The cops have their own reserved table.This place has a great early 1900's atmosphere with all the old wooden paneling and the wooden bar etc.it looks like they haven't cleaned this place since 1908. The poet Charles Bukowski supposedly drank in here.The bartender Jimmy Barela,who retired in 1997,had worked there 65 years!!!(he still came in to drink after retirement).if you are driving,there is a parking lot around the corner for a few dollars,or sometimes you can park across the street at a meter.try to go during the day or in a big group at night.Cole's has been the location of many movies.
Favorite Dish: French Dip sandwich(beef brisket) Pastrami Dip,Corned beef dip.Spaten beer on tap.

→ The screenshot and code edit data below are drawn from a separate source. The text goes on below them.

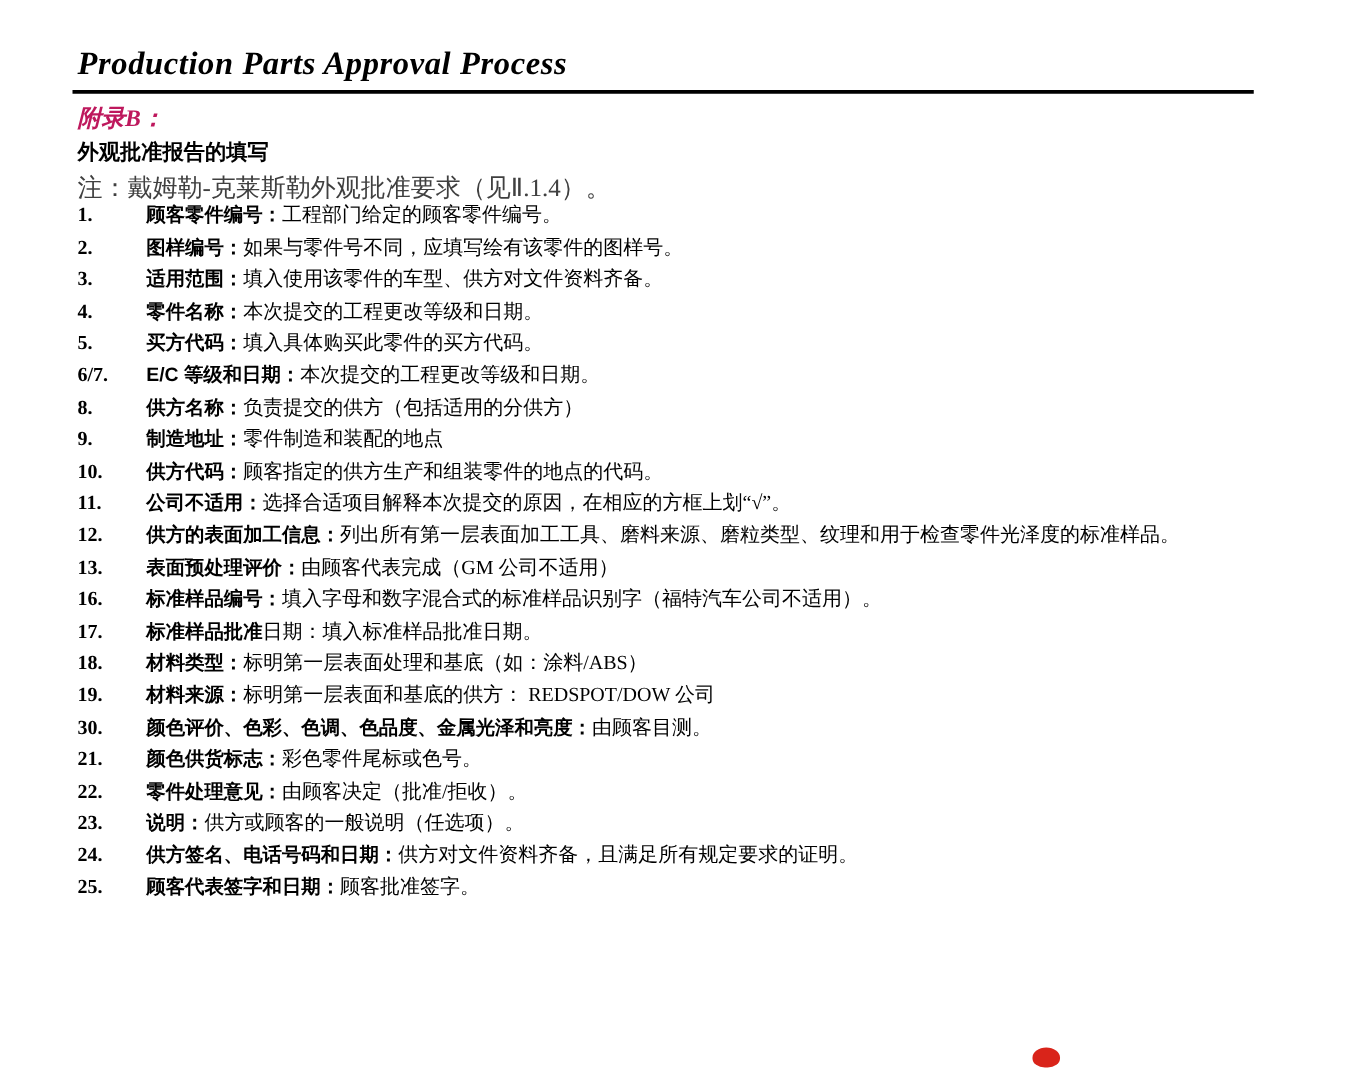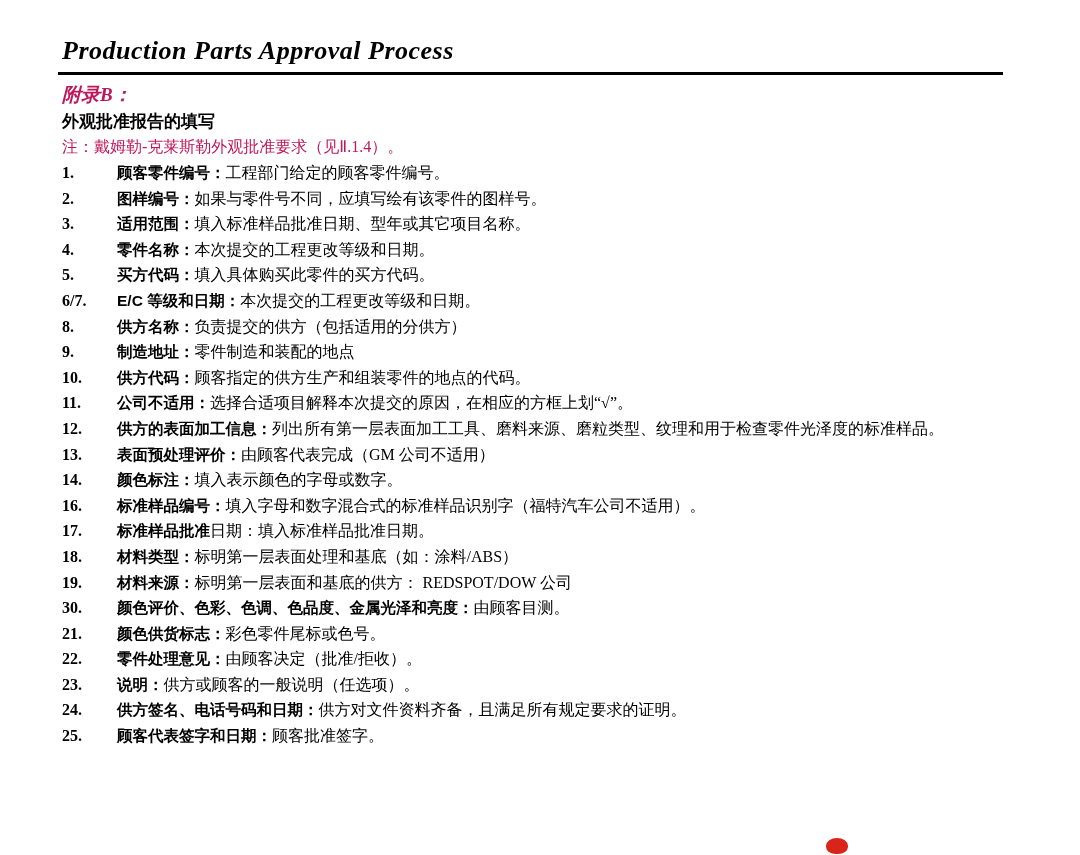--- a/index.html
+++ b/index.html
@@ -60,22 +60,22 @@
     font-family: "Liberation Sans", sans-serif;
     font-weight: bold;
     font-size: 17px;
     color: #000;
   }
   .note-line {
     position: absolute;
     left: 62px;
     top: 137px;
     font-family: "Liberation Serif", serif;
-    font-size: 16px;
-    color: #be185d;
+    font-size: 20px;
+    color: #404040;
     white-space: nowrap;
   }
   .list {
     position: absolute;
     left: 62px;
     top: 160px;
     width: 960px;
   }
   .item {
     position: relative;
@@ -146,21 +146,21 @@
     <div class="item">
       <span class="item-num">2.</span>
       <div class="item-body">
         <span class="term">图样编号：</span><span class="desc">如果与零件号不同，应填写绘有该零件的图样号。</span>
       </div>
     </div>
 
     <div class="item">
       <span class="item-num">3.</span>
       <div class="item-body">
-        <span class="term">适用范围：</span><span class="desc">填入标准样品批准日期、型年或其它项目名称。</span>
+        <span class="term">适用范围：</span><span class="desc">填入使用该零件的车型、供方对文件资料齐备。</span>
       </div>
     </div>
 
     <div class="item">
       <span class="item-num">4.</span>
       <div class="item-body">
         <span class="term">零件名称：</span><span class="desc">本次提交的工程更改等级和日期。</span>
       </div>
     </div>
 
@@ -213,26 +213,20 @@
       </div>
     </div>
 
     <div class="item">
       <span class="item-num">13.</span>
       <div class="item-body">
         <span class="term">表面预处理评价：</span><span class="desc">由顾客代表完成（GM 公司不适用）</span>
       </div>
     </div>
 
-    <div class="item">
-      <span class="item-num">14.</span>
-      <div class="item-body">
-        <span class="term">颜色标注：</span><span class="desc">填入表示颜色的字母或数字。</span>
-      </div>
-    </div>
 
 
     <div class="item">
       <span class="item-num">16.</span>
       <div class="item-body">
         <span class="term">标准样品编号：</span><span class="desc">填入字母和数字混合式的标准样品识别字（福特汽车公司不适用）。</span>
       </div>
     </div>
 
     <div class="item">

Coles PE Buffet - Coles claims to be the inventor of the French Dip Sandwich in 1908 and is the oldest restaurant in LA.
Don't expect anything fancy here, but it is definately unique. This is the oldest restaurant in Los Angeles, and the interior keeps this theme. Many of the decorations are from 1908, check out the Tiffany stained glass that is all over the inside. There are signs from the period, lots of old photos of early LA, and tons of photos of actors. Last time I was here I started talking with Marty (owner?) and he gave our group an informal tour after we were done eating. He had lots of fun stories about the old Red Car that ran right by here, the many movies and TV shows filmed here, and stock exchange stories (I guess it used to be right by here).
Favorite Dish: French Dip - Beef or Brisket (have other meats, too). About $5.50. Add a Coke for under $2, and a side of potatoes, rice, or vegetables for $2. All this would be right around $10. It was $9.98 for me in April 2002.